Tree-building methods can be assessed on the basis of several criteria (ref Penny, D., Hendy, M. D. & M. A. Steel}}. 1992. Progress with methods for constructing evolutionary trees. Trends in Ecology and Evolution 7: 73-79. ):
- efficiency (how long does it take to compute the answer, how much memory does it need?)
- power (does it make good use of the data, or is information being wasted?)
- consistency (will it converge on the same answer repeatedly, if each time given different data for the same model problem?)
- robustness (does it cope well with violations of the assumptions of the underlying model?)
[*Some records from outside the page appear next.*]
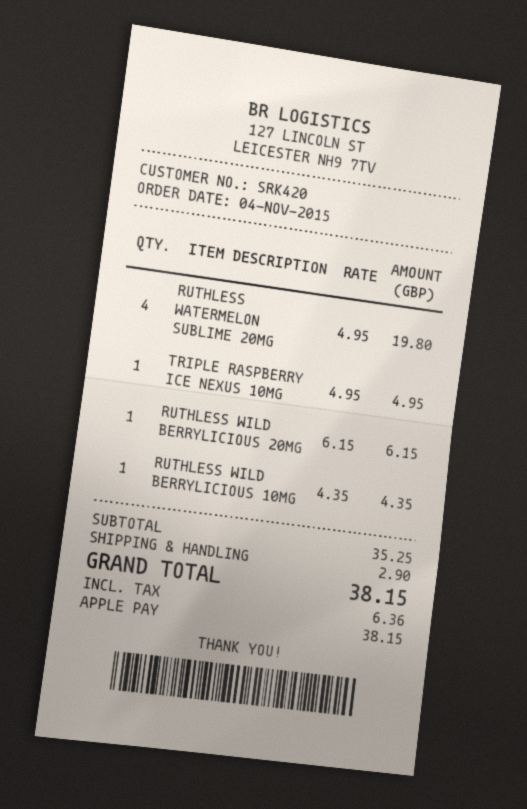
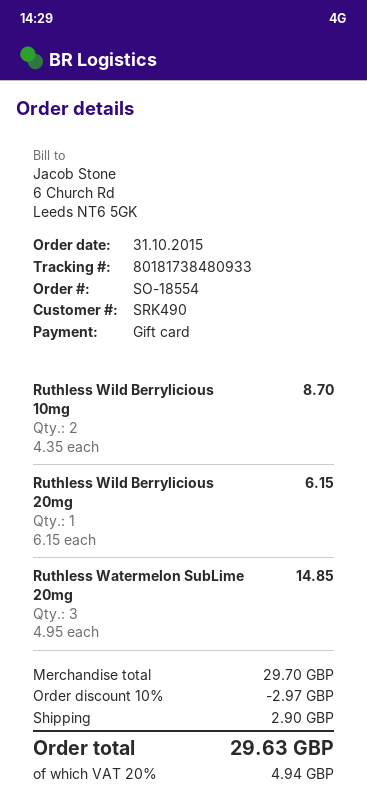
order date: 2015-11-04 -> 2015-10-31
customer number: SRK420 -> SRK490
payment method: Apple Pay -> gift card
RUTHLESS WATERMELON SUBLIME 20MG: 4 x 4.95 = 19.80 -> 3 x 4.95 = 14.85
TRIPLE RASPBERRY ICE NEXUS 10MG: 1 x 4.95 = 4.95 -> none
RUTHLESS WILD BERRYLICIOUS 10MG: 1 x 4.35 = 4.35 -> 2 x 4.35 = 8.70
subtotal: 35.25 -> 29.70
discount: none -> 10% = 2.97
tax: 6.36 -> 4.94
total: 38.15 -> 29.63

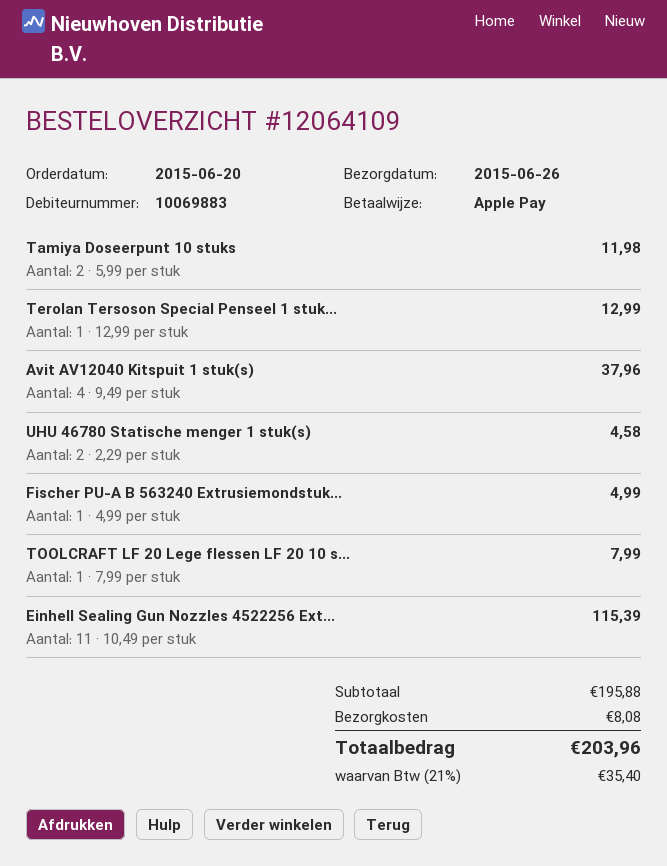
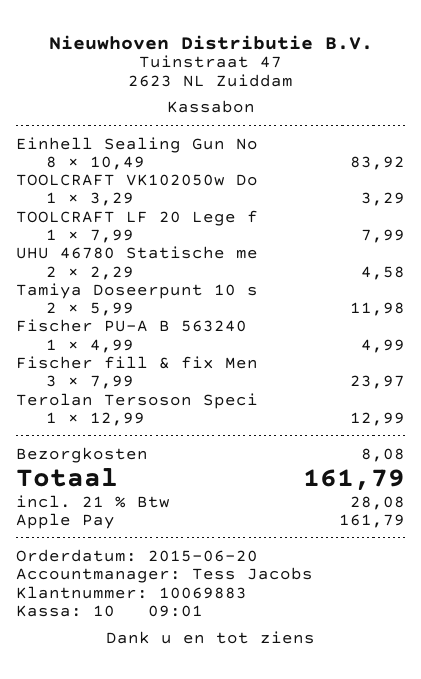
Avit AV12040 Kitspuit 1 stuk(s): 4 x 9.49 = 37.96 -> none
Einhell Sealing Gun Nozzles 4522256 Ext...: 11 x 10.49 = 115.39 -> 8 x 10.49 = 83.92
TOOLCRAFT VK102050w Do: none -> 1 x 3.29 = 3.29
Fischer fill & fix Men: none -> 3 x 7.99 = 23.97
tax: 21% = 35.40 -> 21% = 28.08
total: 203.96 -> 161.79

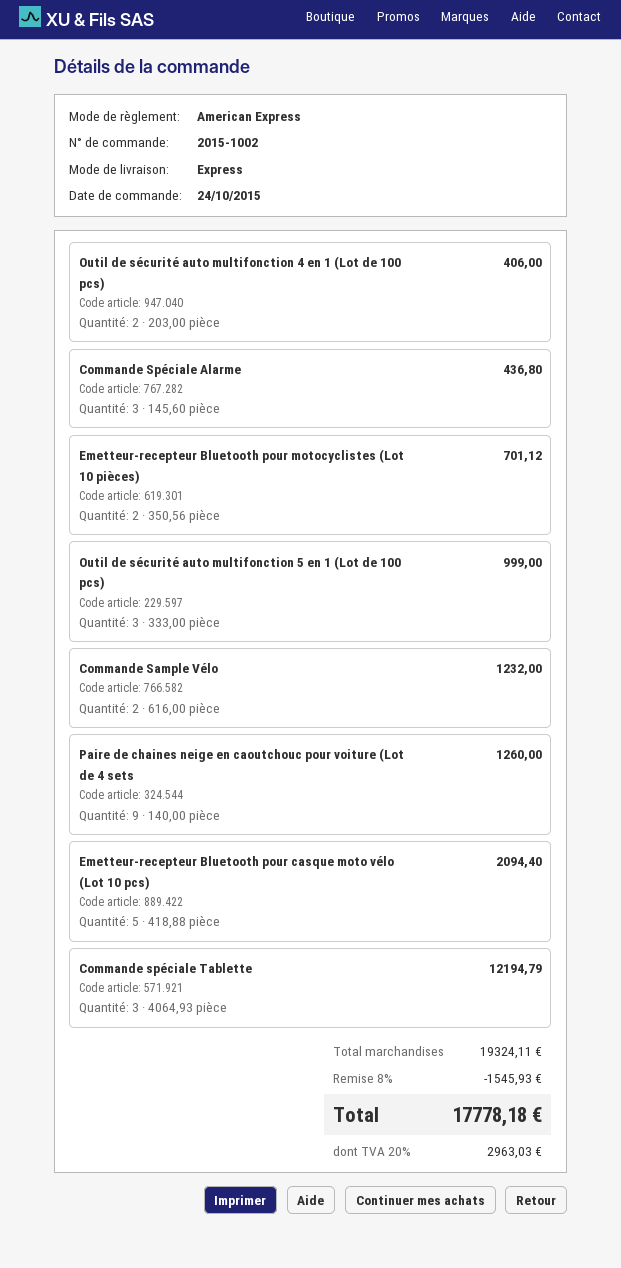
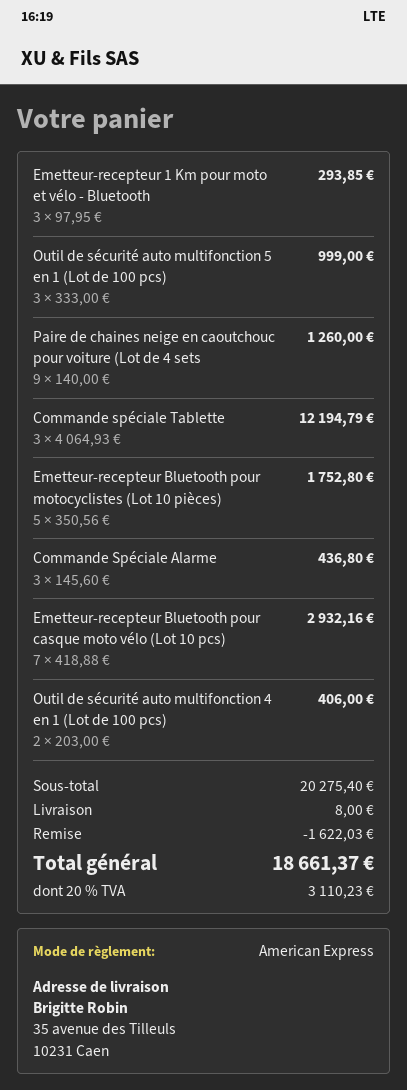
Emetteur-recepteur Bluetooth pour motocyclistes (Lot 10 pièces): 2 x 350.56 = 701.12 -> 5 x 350.56 = 1752.80
Commande Sample Vélo: 2 x 616.00 = 1232.00 -> none
Emetteur-recepteur Bluetooth pour casque moto vélo (Lot 10 pcs): 5 x 418.88 = 2094.40 -> 7 x 418.88 = 2932.16
Emetteur-recepteur 1 Km pour moto et vélo - Bluetooth: none -> 3 x 97.95 = 293.85
subtotal: 19324.11 -> 20275.40
discount: 1545.93 -> 1622.03
shipping: none -> 8.00
tax: 20% = 2963.03 -> 20% = 3110.23
total: 17778.18 -> 18661.37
- falsifiability (does it alert us when it is not good to use, i.e. when assumptions are violated?)
[edit] Caveats
- By their very nature, phylogenetic trees cannot represent actual evolutionary patterns and are in fact distorted by any lateral gene transfer (ref Woese, C. R. 2002. On the evolution of cells. Proceedings of the National Academy of Sciences 99: 8742-8747.) or hybridisation between species that are not nearest neighbors on the tree before hybridisation takes place. For these reasons, the proposed PhyloCode (see external links below) does not assume a tree structure.
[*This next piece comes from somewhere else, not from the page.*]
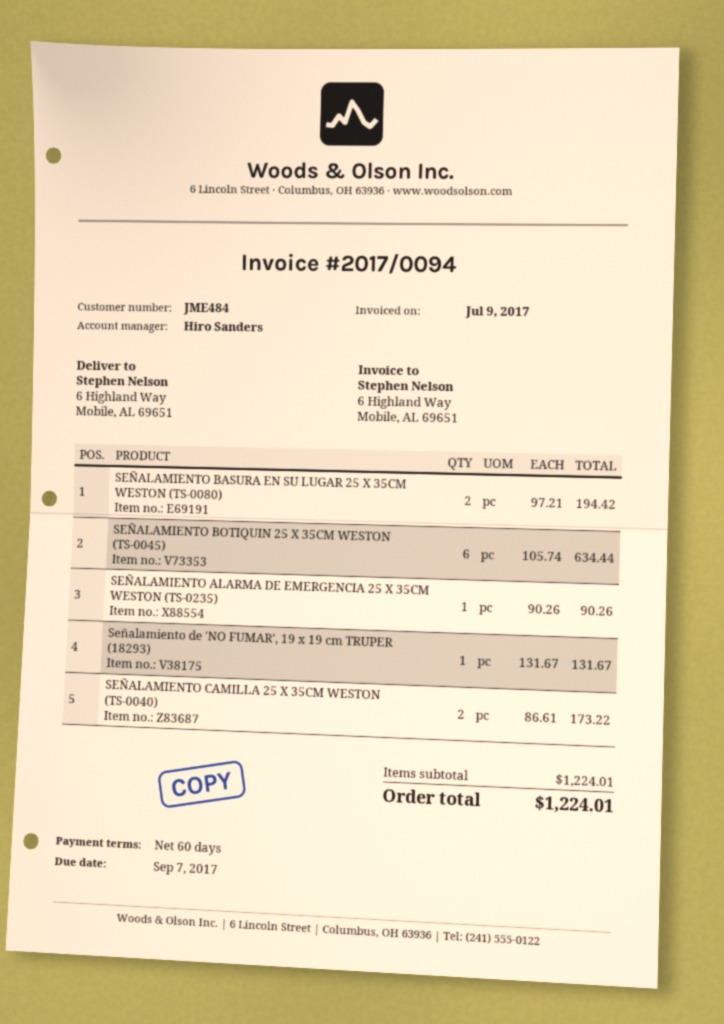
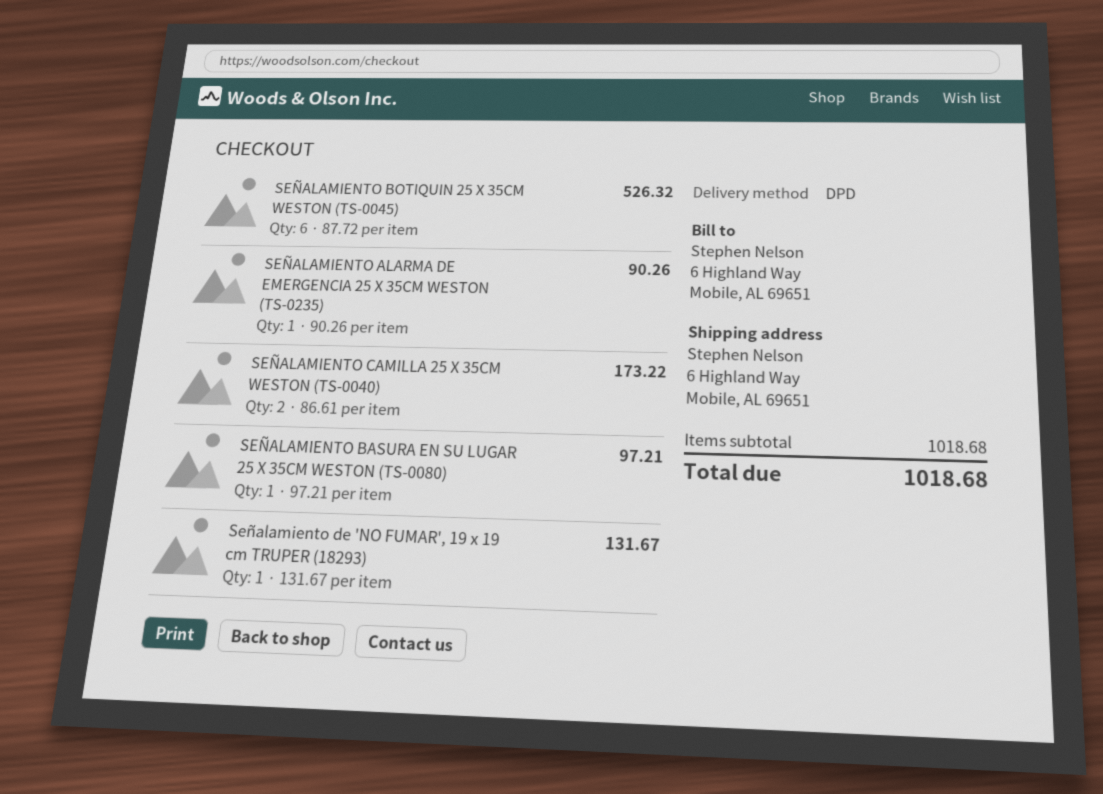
SEÑALAMIENTO BASURA EN SU LUGAR 25 X 35CM WESTON (TS-0080): 2 x 97.21 = 194.42 -> 1 x 97.21 = 97.21
SEÑALAMIENTO BOTIQUIN 25 X 35CM WESTON (TS-0045): 6 x 105.74 = 634.44 -> 6 x 87.72 = 526.32
subtotal: 1224.01 -> 1018.68
total: 1224.01 -> 1018.68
- The phylogenetic tree of a single gene or protein taken from a group of species often differs from similar trees for the same group of species, and therefore great care is needed in inferring phylogenetic relationships amongst species. This is most true of genetic material that is subject to lateral gene transfer and recombination, where different haplotype blocks can have different histories.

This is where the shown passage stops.